Vitamin A is critical for vision as an essential component of rhodopsin, a
protein that absorbs light in the retinal receptors, and because it supports
the normal differentiation and functioning of the conjunctival membranes
and cornea. Vitamin A also supports cell growth and differentiation,
playing a critical role in the normal formation and maintenance of the
heart, lungs, kidneys, and other organs.
Two forms of vitamin A are available in the human diet:
1. preformed vitamin A (retinol and its esterified form, retinyl esters
2. provitamin A carotenoids .
Preformed vitamin A is found in foods from animal sources,
including dairy products, fish, and meat (especially liver).
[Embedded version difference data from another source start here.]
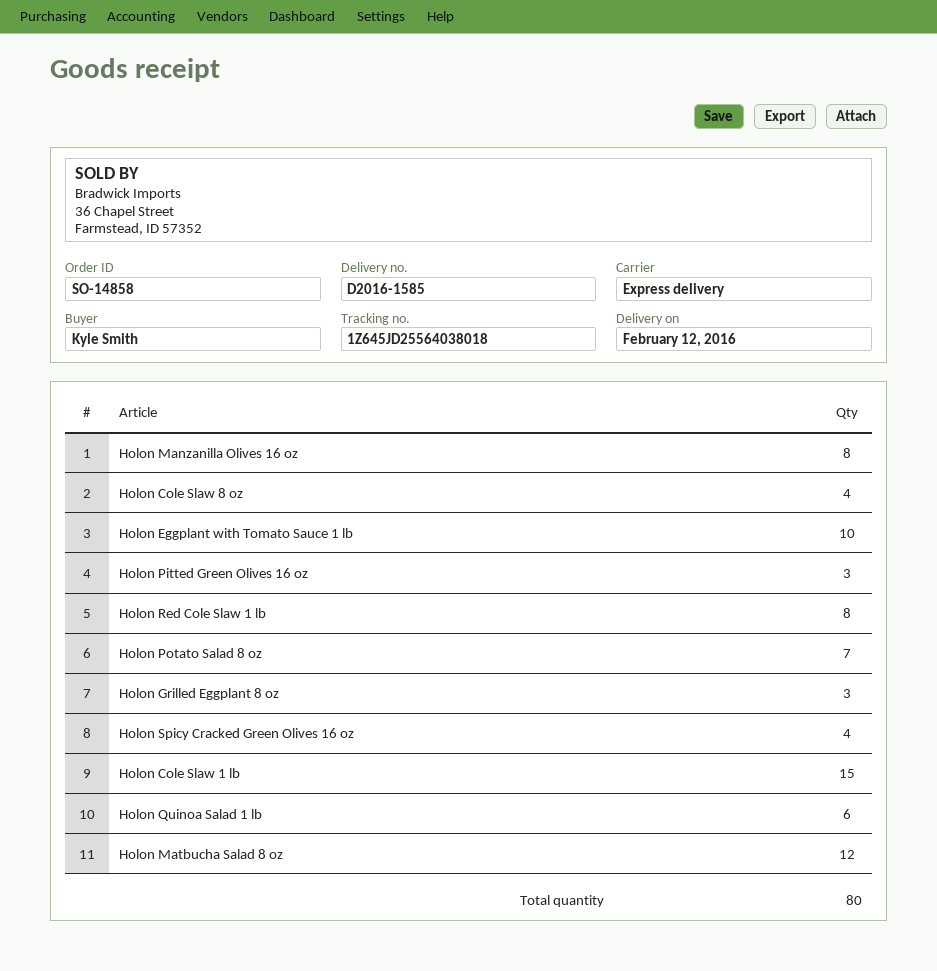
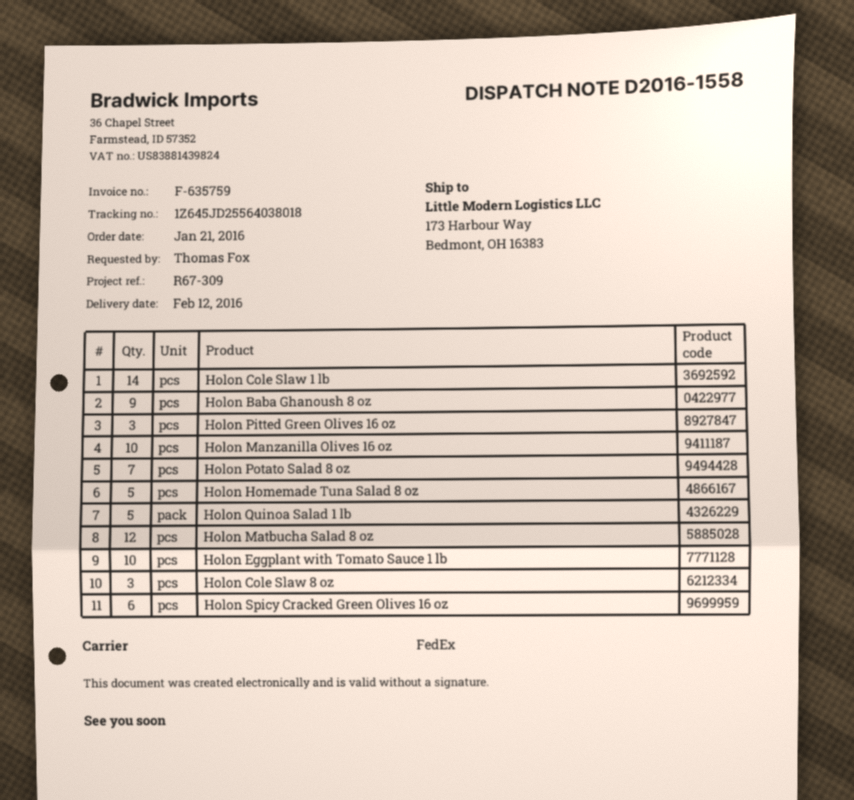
delivery note number: D2016-1585 -> D2016-1558
ordered by: Kyle Smith -> Thomas Fox
shipping method: express -> FedEx
Holon Manzanilla Olives 16 oz: 8 -> 10
Holon Cole Slaw 8 oz: 4 -> 3
Holon Red Cole Slaw 1 lb: 8 -> none
Holon Grilled Eggplant 8 oz: 3 -> none
Holon Spicy Cracked Green Olives 16 oz: 4 -> 6
Holon Cole Slaw 1 lb: 15 -> 14
Holon Quinoa Salad 1 lb: 6 -> 5
Holon Baba Ghanoush 8 oz: none -> 9
Holon Homemade Tuna Salad 8 oz: none -> 5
By far the
most important provitamin A carotenoid is beta-carotene; other
provitamin A carotenoids are alpha-carotene and beta-cryptoxanthin.
The body converts these plant pigments into vitamin A. Both
provitamin A and preformed vitamin A must be metabolized
intracellularly to retinal and retinoic acid, the active forms of vitamin
A, to support the vitamin's important biological functions .
Vitamin A is obtained from dietary sources, and nondietary when
necessary.
1- Dietary Sources: animal and plant foods.
Animal foods: liver and liver product , egg yolk, whole-milk
and cheese, butter, cream, fatty fish, and any animal fat.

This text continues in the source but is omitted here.